** TASK INSTRUCTIONS **
Starting at the first line of the listing below, retype each line up to and including the one that contains "in this repository.". Leave pictures out.
*** MATERIAL FOR THE TASK
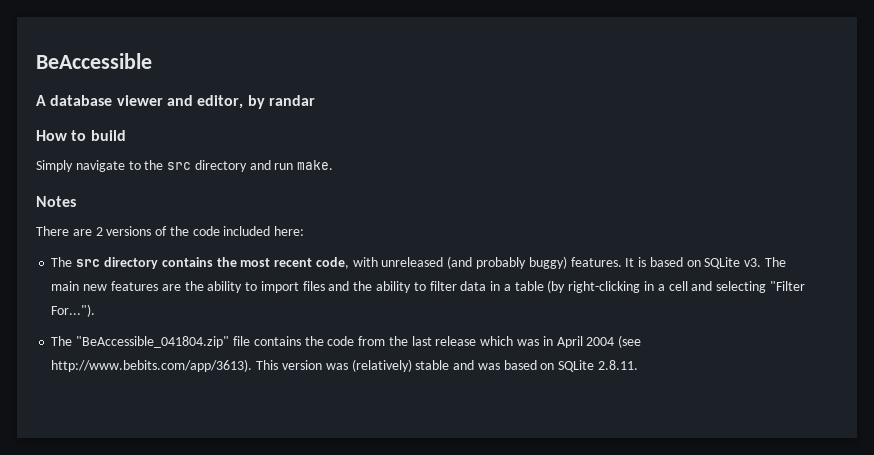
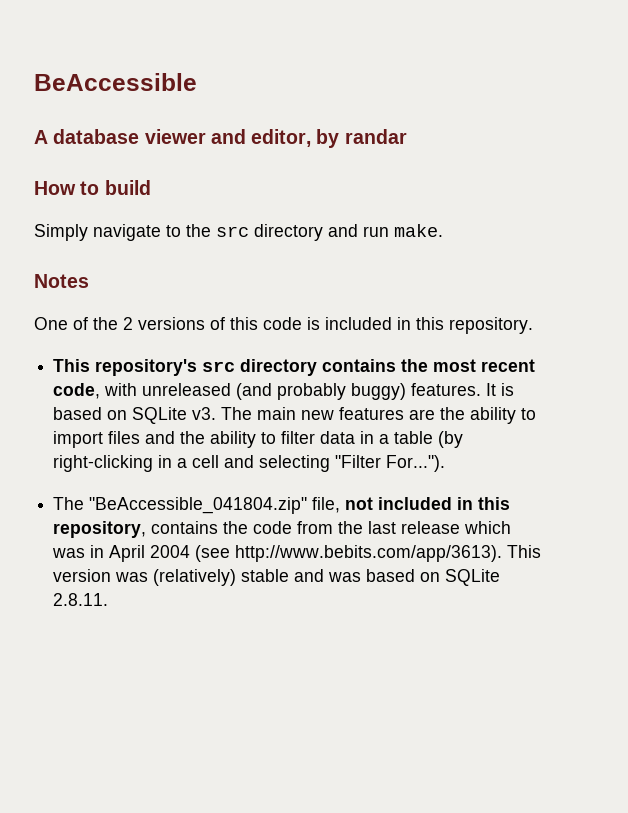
- There are 2 versions of the code included here:
- The src directory contains the most recent code, with unreleased (and probably buggy) features.
+ One of the 2 versions of this code is included in this repository.
+ This repository's src directory contains the most recent code, with unreleased (and probably buggy) features.
- The "BeAccessible_041804.zip" file contains the code from the last release which was in April 2004 (see http://www.bebits.com/app/3613). This version was (relatively) stable and was based on SQLite 2.8.11.
+ The "BeAccessible_041804.zip" file, not included in this repository, contains the code from the last release which was in April 2004 (see http://www.bebits.com/app/3613). This version was (relatively) stable and was based on SQLite 2.8.11.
******
** SOLUTION FOR THIS TASK **
- There are 2 versions of the code included here:
- The src directory contains the most recent code, with unreleased (and probably buggy) features.
+ One of the 2 versions of this code is included in this repository.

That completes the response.